Daldığı hülyadan çıkıp yola koyulduğunda, adam dükkândan
dışarı fırlayıp:
-`Küçüüük!` diye seslendi.` Ayakkabı almayı düşündün mü? Bu
seneki modeller bir hârika!`
Çocuk, ona dönerek:
- `Gerçekten çok güzeller!` diye tebessüm etti, `Ama benim
bir bacağım doğuştan eksik`.
- `Bence önemli değil!` diye atıldı adam. `Bu dünyada her
şeyiyle tam insan yok ki! Kiminin eli eksik, kiminin de bacağı. Kiminin de aklı
veya vicdanı.`
Küçük çocuk, bir şey söylemiyordu. Adam ise konuşmayı
sürdürdü:
- `Keşke vicdanımız eksik olacağına, ayaklarımız eksik olsa
idi.`
Çocuğun kafası iyice karışmıştı. Bu sefer adama doğru
yaklaşıp:
- `Anlayamadım!.
dedi. Neden öyle olsun ki?`
- `Çok basit!` dedi, adam. `Eğer yoksa cennete giremeyiz.
Ama ayaklar yoksa problem değil. Zaten orda tüm eksikler
tamamlanacak.
Hatta sakat insanlar, sağlamlara oranla, daha fazla mükâfat
görecekler...`
Küçük çocuk, bir kez daha tebessüm etti. O güne kadar
çektiği acılar, hafiflemiş gibiydi. Adam, vitrine işaret ederek:
- `Baktığın ayakkabı, sana yakışır!` dedi. `Denemek ister
misin?
Çocuk, başını yanlara sallayıp:
- `Üzerinde 30 lira yazıyor` dedi, `Almam mümkün değil ki!`
- `İndirim sezonunu senin için biraz öne alırım!` dedi adam,
`Bu durumda 20 liraya düşer. Zaten sen bir tekini alacaksın, o da 10 lira
eder.`
Çocuk biraz düşünüp:
- `Ayakkabının diğer teki işe yaramaz!` dedi, `Onu kim
alacak ki?`
- `Amma yaptın ha!` diye güldü adam. `Onu da, sağ ayağı
eksik olan bir çocuğa satarım.`
Küçük çocuğun aklı, bu sözlere yatmıştı. Adam, devam ederek:
- `Üstelik de öğrencisin değil mi?` diye sordu.
- `İkiye gidiyorum!` diye atıldı çocuk, `Üçe geçtim
sayılır.`
- `Tamam işte!` dedi adam. `5 Lira da öğrenci indirimi
yapsak, geri kalır 5 lira. O da zâten pazarlık payı olur.
Bu durumda ayakkabı senindir, sattım gitti!`
Ayakkabıcı, çocuğun şaşkın bakışları arasında dükkâna girdi.

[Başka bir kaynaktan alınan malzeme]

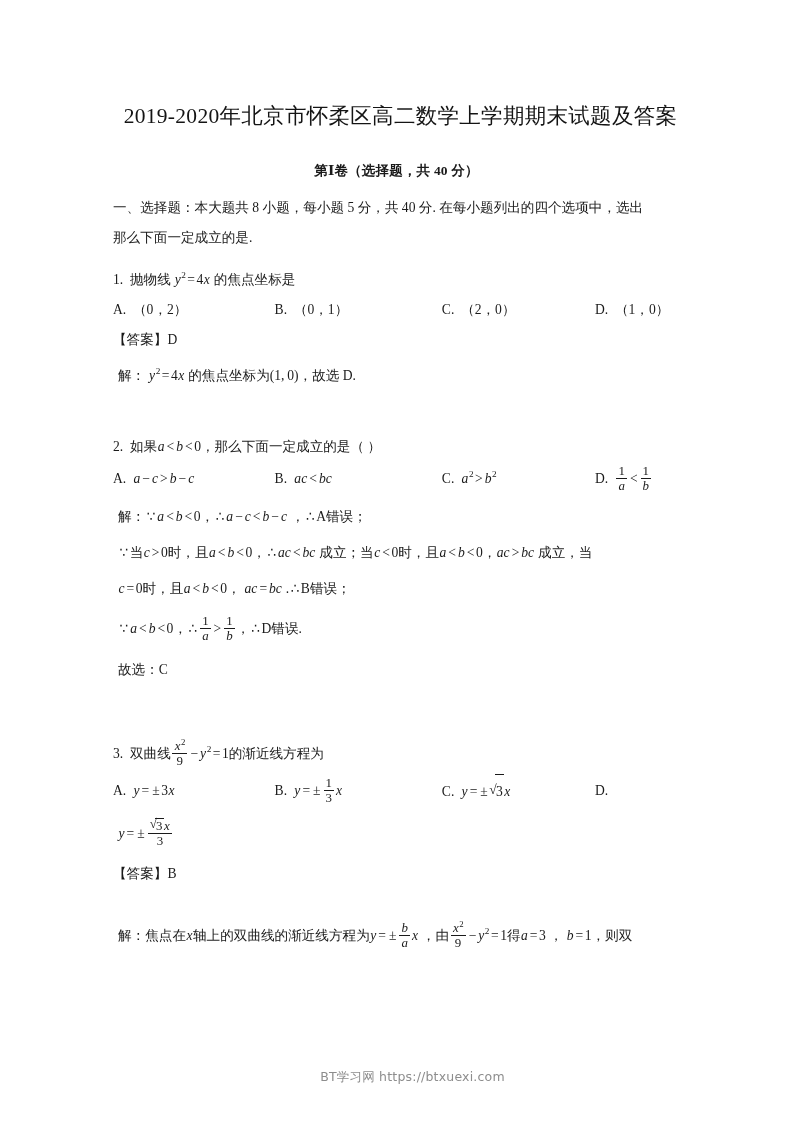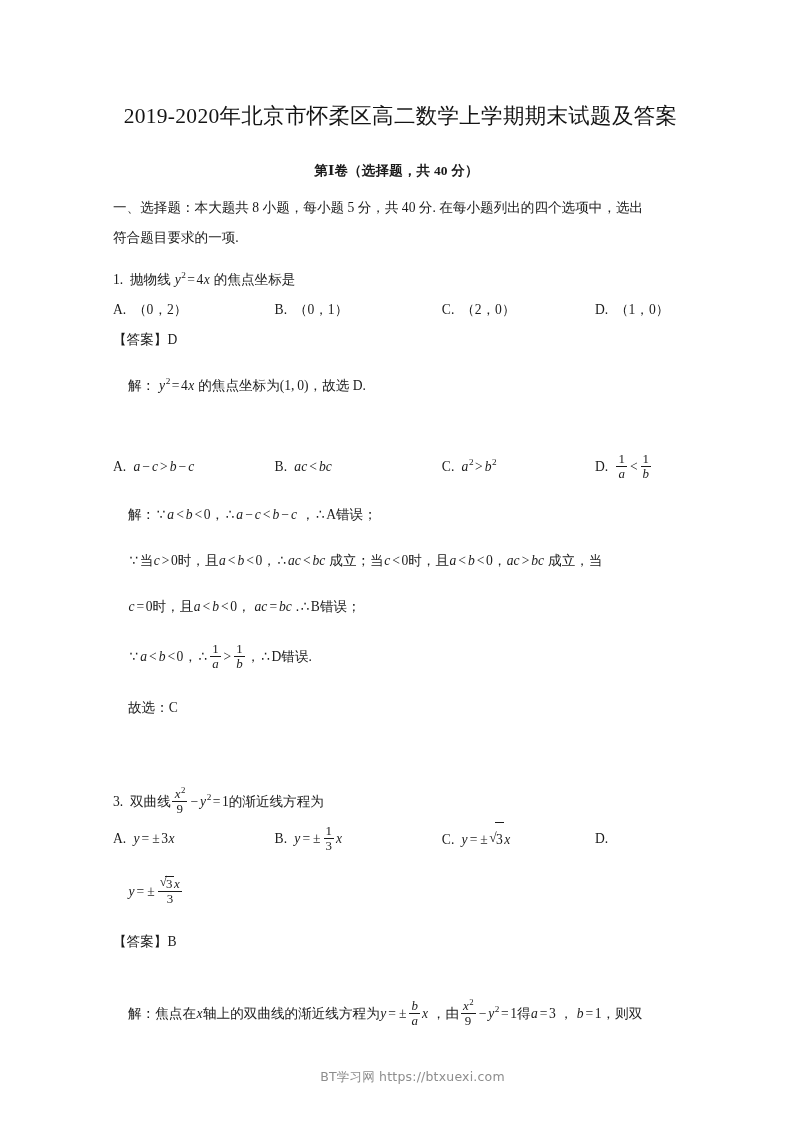--- a/index.html
+++ b/index.html
@@ -71,21 +71,21 @@
   .opt-d { width: 15%; }
   .opt-tall { line-height: 34px; }
   .answer {
     font-size: 13.6px;
     line-height: 30px;
     margin: 0;
   }
   .sol {
     font-size: 13.6px;
     line-height: 31px;
-    margin: 15px;
+    margin: 5px;
     text-align: justify;
     text-justify: inter-ideograph;
   }
   .sol-tall { line-height: 40px; }
   .gap-sm { height: 10px; }
   .gap-md { height: 22px; }
   .gap-lg { height: 34px; }
   .gap-xl { height: 42px; }
   
   .mi {
@@ -153,21 +153,21 @@
 
 <div class="page">
 
   <div class="doc-title">2019-2020年北京市怀柔区高二数学上学期期末试题及答案</div>
 
   <div class="content">
 
     <div class="sec-head">第Ⅰ卷（选择题，共 40 分）</div>
 
     <p class="para">一、选择题：本大题共 8 小题，每小题 5 分，共 40 分. 在每小题列出的四个选项中，选出</p>
-    <p class="para">符合题目要求的一项.</p>
+    <p class="para">那么下面一定成立的是.</p>
 
     <div class="gap-sm"></div>
 
     <div>
       <p class="q-stem">
         <span>1.</span>&nbsp;
         <span>抛物线</span>
         <span class="mi">y</span><sup class="expn">2</sup><span class="mo">=</span><span class="mn">4</span><span class="mi">x</span>
         <span>的焦点坐标是</span>
       </p>
@@ -186,20 +186,24 @@
       <p class="sol">
         <span>解：</span>
         <span class="mi">y</span><sup class="expn">2</sup><span class="mo">=</span><span class="mn">4</span><span class="mi">x</span>
         <span>的焦点坐标为</span><span class="mn">(1, 0)</span><span>，故选 D.</span>
       </p>
     </div>
 
     <div class="gap-lg"></div>
 
     <div>
+      <p class="q-stem">
+        <span>2.</span>&nbsp;
+        <span>如果</span><span class="mi">a</span><span class="mo">&lt;</span><span class="mi">b</span><span class="mo">&lt;</span><span class="mn">0</span><span>，那么下面一定成立的是（      ）</span>
+      </p>
 
       <div class="options opt-tall">
         <span class="opt opt-a"><span>A.</span>&nbsp;&nbsp;<span class="mi">a</span><span class="mo">−</span><span class="mi">c</span><span class="mo">&gt;</span><span class="mi">b</span><span class="mo">−</span><span class="mi">c</span></span>
         <span class="opt opt-b"><span>B.</span>&nbsp;&nbsp;<span class="mi">ac</span><span class="mo">&lt;</span><span class="mi">bc</span></span>
         <span class="opt opt-c"><span>C.</span>&nbsp;&nbsp;<span class="mi">a</span><sup class="expn">2</sup><span class="mo">&gt;</span><span class="mi">b</span><sup class="expn">2</sup></span>
         <span class="opt opt-d"><span>D.</span>&nbsp;&nbsp;<span class="frac"><span class="num">1</span><span class="den mi">a</span></span><span class="mo">&lt;</span><span class="frac"><span class="num">1</span><span class="den mi">b</span></span></span>
       </div>
 
 
       <p class="sol">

İçerdeki raflar, onun beğendiği modelin aynıyla doluydu. Ama
adam, vitrinde olanı çıkarttı.
Bir tabure alıp döndükten sonra, çocuğu oturtup yeni
ayakkabısını giydirdi.
Ve çıkarttığı eskiyi göstererek
- `Benim satış işlemim bitti!` dedi, `Sen de bana, bunu
satsan memnun olurum.`
- `Şaka mı yapıyorsunuz?` diye kekeledi çocuk, `Onun tabanı
delinmek üzere. Eski bir ayakkabı, para eder mi?`
- Sen çok cahil kalmışsın be arkadaş...` dedi adam,
- `Antika eşyalardan haberin yok her hâlde. Bir antika ne
kadar eski ise, o kadar para tutar. Bu yüzden ayakkabın, bence en az 30 - 40
lira eder.`
Küçük çocuk, art arda yaşadığı şokları üzerinden atabilmiş
değildi. Mutlaka bir rûyada olmalıydı. Hem de hayatındaki en güzel rûya.

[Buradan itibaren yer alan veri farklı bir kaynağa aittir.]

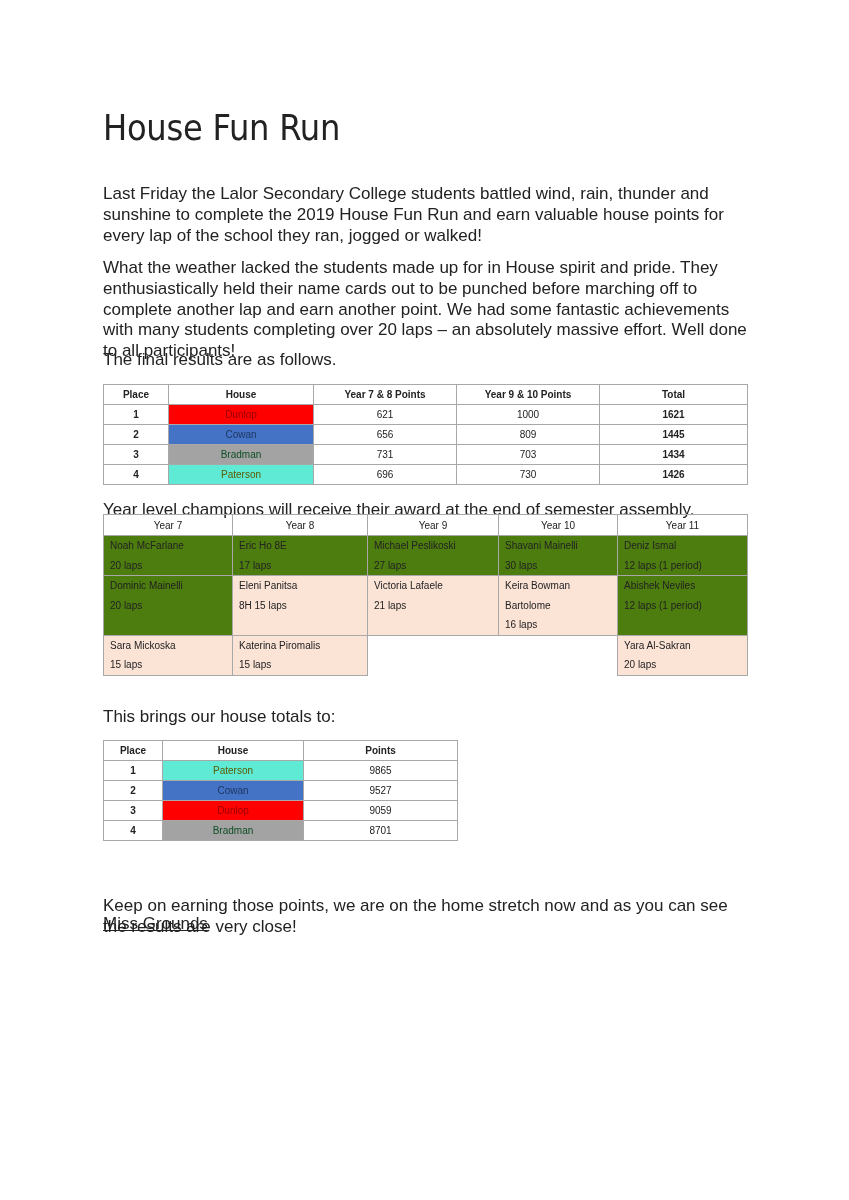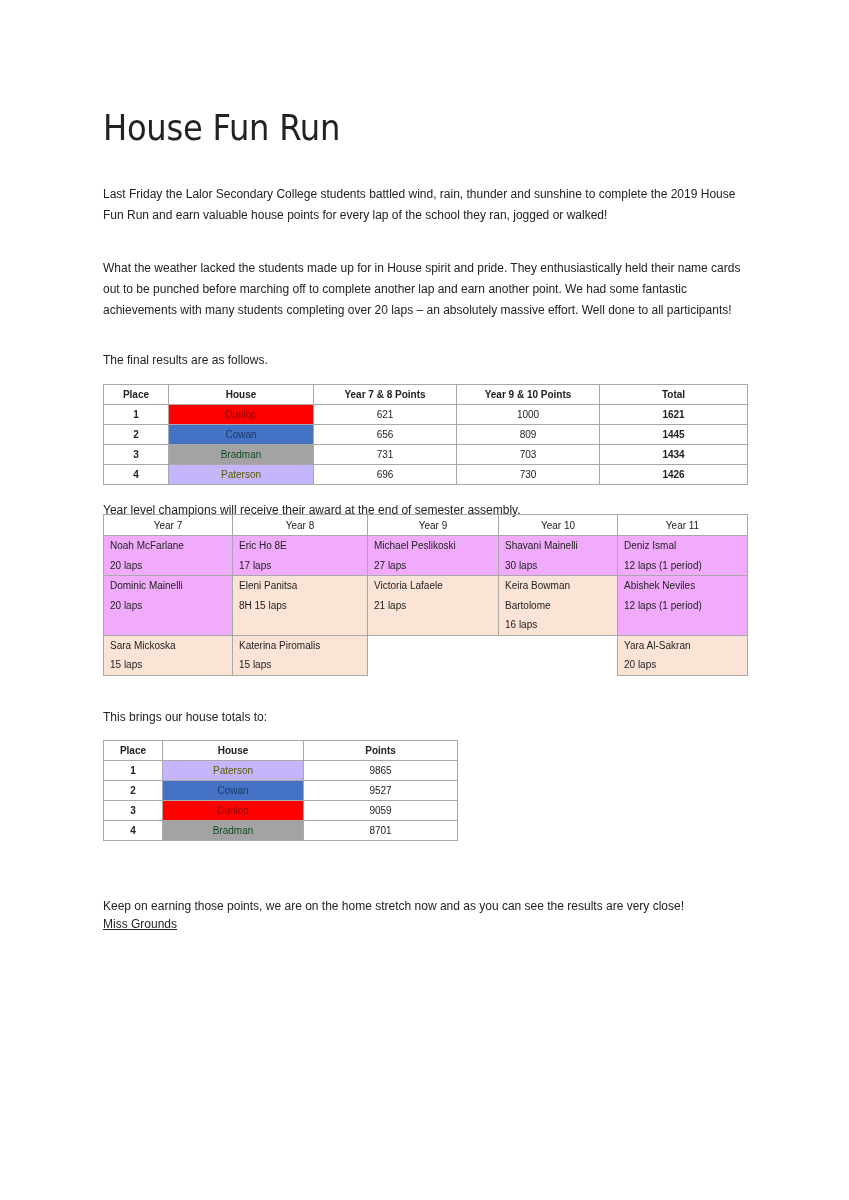--- a/index.html
+++ b/index.html
@@ -2,34 +2,34 @@
 <html><head>
 <meta charset="utf-8">
 <style>
   html, body { margin: 0; padding: 0; background: #ffffff; }
   body { width: 849px; height: 1200px; position: relative; overflow: hidden;
          font-family: "Liberation Sans", "DejaVu Sans", sans-serif; color: #222; }
   .page { position: absolute; left: 103px; top: 0; width: 650px; }
   h1 { position: absolute; top: 108px; left: 0; margin: 0; font-weight: 300;
        font-size: 35px; color: #222; letter-spacing: -0.3px;
        font-family: "DejaVu Sans", sans-serif; font-weight: normal; transform: scaleX(0.92); transform-origin: left; }
-  .p { position: absolute; left: 0; margin: 0; font-size: 12px; line-height: 20.8px; color: #222; width: 650px; }
+  .p { position: absolute; left: 0; margin: 0; font-size: 17px; line-height: 20.8px; color: #222; width: 650px; }
   table { border-collapse: collapse; position: absolute; left: 0; font-size: 10px; }
   td, th { border: 1px solid #a8a8a8; padding: 0 6px; height: 19px; }
   .t1 th, .t1 td, .t3 th, .t3 td { text-align: center; }
   .t1 th, .t3 th { font-weight: bold; }
   .t1 td.total { font-weight: bold; }
   .t1 td.place, .t3 td.place { font-weight: bold; }
   .red { background: #ff0000; color: #9a0000; }
   .blue { background: #4472c4; color: #1f3864; }
   .green { background: #a3a3a3; color: #0f4d24; }
-  .yellow { background: #c4b5fd; color: #5a5a00; }
+  .yellow { background: #5eead4; color: #5a5a00; }
   .t2 th { font-weight: normal; text-align: center; height: 20px; }
   .t2 td { vertical-align: top; padding: 0 6px; line-height: 19.5px; }
-  .lb { background: #f0abfc; }
+  .lb { background: #4d7c0f; }
   .pk { background: #fbe3d6; }
   .empty { border: none; background: #fff; }
 </style>
 </head>
 <body>
 
 <div class="page">
   <h1>House Fun Run</h1>
 
   <p class="p" style="top:184px;">Last Friday the Lalor Secondary College students battled wind, rain, thunder and sunshine to complete the 2019 House Fun Run and earn valuable house points for every lap of the school they ran, jogged or walked!</p>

Adamın, heyecandan terleyen avuçlarına sıkıştırdığı kâğıt
paralara göz gezdirdikten sonra, 10 liralık banknotu geri vererek:
- `Bana göre 20 lira yeterli.` dedi. `İndirim mevsimini
başlattınız ya!`
Adam onu kıramayıp parayı aldı. Ve bu arada yanağına bir
öpücük kondurdu.
Her nedense içi içine sığmıyordu. Eğer bütün mallarını bir
günde satsa, böyle bir mutluluğu bulamazdı.

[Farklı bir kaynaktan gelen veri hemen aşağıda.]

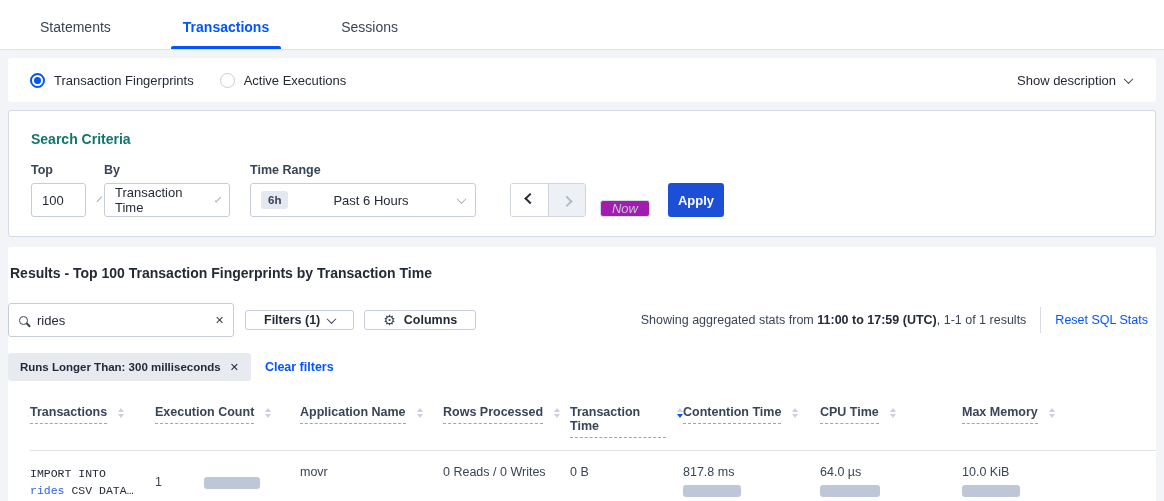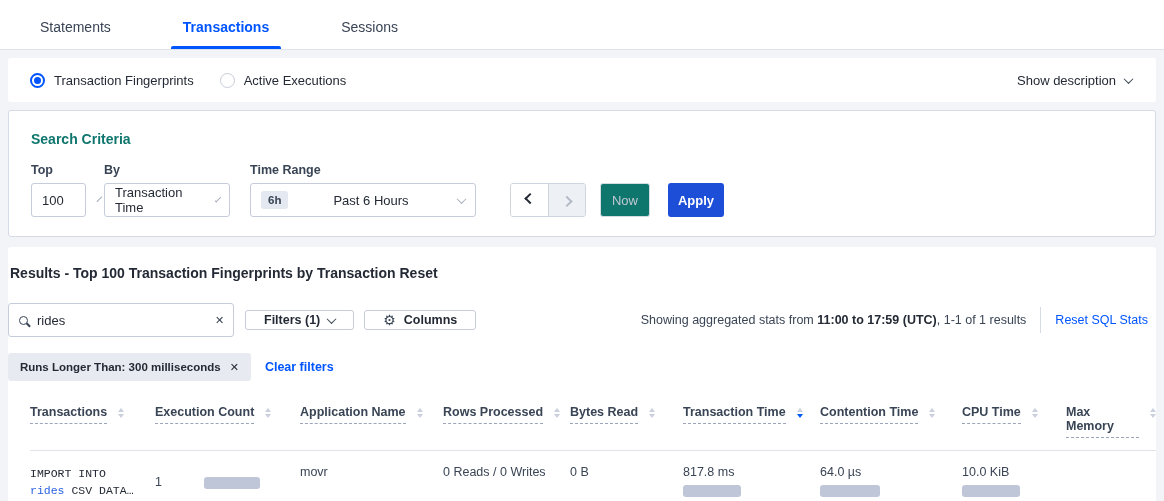--- a/index.html
+++ b/index.html
@@ -50,22 +50,22 @@
   .tr-badge { background:#e3e8f1; border-radius:3px; font-size:11.5px; font-weight:bold;
     padding:3px 7px; color:#394455; margin-right:10px; }
   .nav-group { display:flex; border:1px solid #cfd4de; border-radius:3px; overflow:hidden;
     margin-left:16px; height:34px; }
   .nav-btn { width:37px; display:flex; align-items:center; justify-content:center;
     background:#fff; cursor:pointer; }
   .nav-btn .chev { width:8px; height:8px; border-width:2.2px; color:#242a35; }
   .nav-btn.prev .chev { transform:rotate(135deg) translate(-1px,1px); }
   .nav-btn.next { background:#edf0f4; border-left:1px solid #cfd4de; }
   .nav-btn.next .chev { transform:rotate(-45deg) translate(-1px,1px); color:#b4bbc8; }
-  .now-btn { height:34px; width:50px; margin-left:14px; border:1px solid #d6dbe3;
-    border-radius:3px; background:#0f766e; color:#c2c8d2; font-size:13px; cursor:default; }
+  .now-btn { height:17px; width:50px; margin-left:14px; border:1px solid #d6dbe3;
+    border-radius:3px; background:#a21caf; color:#c2c8d2; font-size:13px; cursor:default;font-style:italic; }
   .apply-btn { height:34px; width:56px; margin-left:18px; border:none; border-radius:3px;
     background:#1d4ed8; color:#fff; font-size:13px; font-weight:bold; cursor:pointer; }
 
   
   .results-card { background:#fff; margin-top:10px; border-radius:3px;
     padding:18px 0 0 0; min-height:260px; }
   .results-heading { font-size:14px; font-weight:bold; color:#242a35; padding:0 2px; }
   .controls-row { display:flex; align-items:center; margin-top:22px; }
   .search-box { width:226px; height:34px; border:1px solid #c6ccd9; border-radius:3px;
     display:flex; align-items:center; padding:0 10px; background:#fff; }
@@ -179,21 +179,21 @@
         <div class="nav-btn next">
             <span class="chev"></span>
           </div>
       </div>
       <button class="now-btn">Now</button>
       <button class="apply-btn">Apply</button>
     </div>
   </div>
 
   <div class="results-card">
-    <div class="results-heading">Results - Top 100 Transaction Fingerprints by Transaction Reset</div>
+    <div class="results-heading">Results - Top 100 Transaction Fingerprints by Transaction Time</div>
 
     <div class="controls-row">
       <div class="search-box">
         <span class="mag"></span>
         <input type="text" value="rides" style="">
         <span class="search-clear">✕</span>
       </div>
       <div class="btn filters-btn">
         <span>Filters (1)</span>
         <span class="chev"></span>
@@ -235,27 +235,20 @@
           </div>
         <div class="th">
             <span class="lbl">Application Name</span>
             <span class="sort">
               <i class="up"></i>
               <i class="down"></i>
             </span>
           </div>
         <div class="th">
             <span class="lbl">Rows Processed</span>
-            <span class="sort">
-              <i class="up"></i>
-              <i class="down"></i>
-            </span>
-          </div>
-        <div class="th">
-            <span class="lbl">Bytes Read</span>
             <span class="sort">
               <i class="up"></i>
               <i class="down"></i>
             </span>
           </div>
         <div class="th">
             <span class="lbl">Transaction Time</span>
             <span class="sort desc">
               <i class="up"></i>
               <i class="down"></i>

Çocuk, yavaşça yerinden doğruldu. Sanki koltuk değneğine
ihtiyaç duymuyordu. Sımsıcak bir tebessümle teşekkür edip:
- `Babam haklıymış!` dedi. `Sakat olduğum için üzülmeme hiç
gerek yok!” demişti.
* Her Rüzgâr Savuracak Bir Toz bulur,
* Her Hayat Yaşanacak Bir Can Bulur,
* Her Umut Gerçekleşecek Bir Düş Bulur
* Bulunmayacak Tek Şey Senin Benzerin Olur"
********
Haydi, kalın sağlıcakla.
Her şey yüreğinize göre olsun.
HOPDEDİK
YAŞAMAK.
Kollu, kolsuz,
Bacaklı ya da bacaksız
Ne fark eder ki;
yürekli yaşamak
hepsine bedel değil mi?.
Yüreksiz bırakmasın
Mevla’m
cümlemizi..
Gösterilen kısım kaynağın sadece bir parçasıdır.